No verão, era comum conferir os ossos de baleias que eram desenterrados durante as marés baixas após as ressacas. Basta passear pela rua principal e reparar nas casas, algumas delas exibem ossos dos animais, como costelas, rótula, mandíbula, vértebras. A Igreja, apesar de muitas reformas, ainda tem a marca da construção, com enormes pedras, e tinha como vizinho o escritório da Companhia, onde hoje é o Hostal Bells.




Os moradores mais velhos contam que antigamente para sair da frente da igreja era necessário ultrapassar uma duna para chegar ao mar. Outros relembram da água livre circulando entre o Matadeiro e a Armação, com o Rio Sangradouro no meio. Dependendo da maré e das correntes a água passava de um lado para o outro, o que não ocorre hoje, pois existem pedras e uma passarela.
Ando atrás é de um registro dos anos 1970 com a retirada de boa parte das dunas da Armação para utilizar na construção do aeroporto Hercílio Luz.
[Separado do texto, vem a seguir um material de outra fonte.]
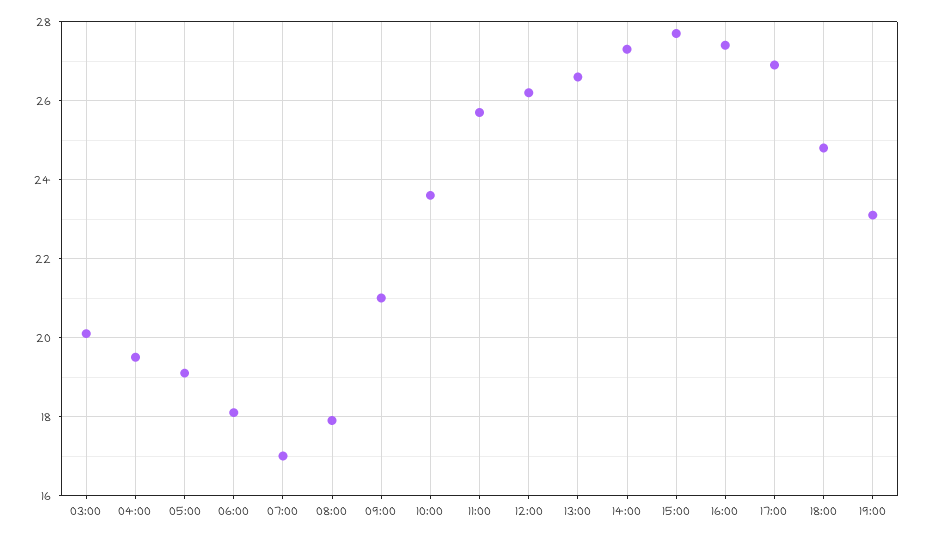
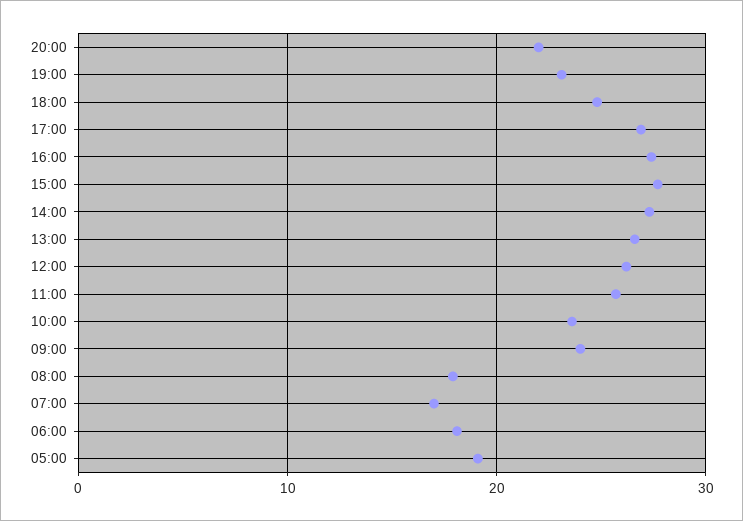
03:00: 20 -> none
04:00: 19.5 -> none
09:00: 21 -> 24
20:00: none -> 22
Segundo moradores, foi a partir dessa época que começaram a ser construídas as casas na beira da praia. No início da década de 1980 chegou o asfalto, o turismo e muitas famílias do centro de Florianópolis construíram casas de praia. Apareceram os primeiros minimercados, um único telefone público, e alguns bares e restaurantes, como o Vieira e o Ferro Velho.
Em 1990, 80% das casas existentes hoje à beira-mar estavam lá, com uma longa faixa de areia na frente, algumas com quadras de vôlei, inclusive. Os turistas e moradores faziam um verão bem musical, embalados pelos carnavais e pelo Xis do Elvis, shows no Companhia do Mar, saborosos pratos do Vieira, na Taberna do Português e no Capitão Gaivota, além das compras no Mercado Sagaz. Logo depois veio o Nutrilanches, as pizzarias,  e mais ruas asfaltadas. A água foi estatizada e o saneamento ficou na promessa.
Poucos desses locais resistem, mas os meus encantos ainda persistem em vários cantos. A força da natureza deixa marcas, e profundas, alterando a paisagem do lugar. Casas construídas onde antes eram dunas foram engolidas pelo mar, em abril/maio de 2010. Outras ainda estão em pé, quem sabe até a próxima maré de sete anos. Onde até o início do Século 21 era areia, hoje são restos de casas e muitas pedras despejadas por caminhões para conter o mar, num custo de R$ 13 milhões.
Não sei se temos o que comemorar nesses 240 anos, mas temos muito o que cobrar das autoridades e indagar dos três candidatos locais a vereador. Sentimos na pele, ou seja no avanço do mar, o que é uma promessa não cumprida, mas também temos as relíquias do passado para defender. Pode ser que a gente não comemore, mas pelo menos reflita sobre a atual situação. E encontre o pote da solução!!!!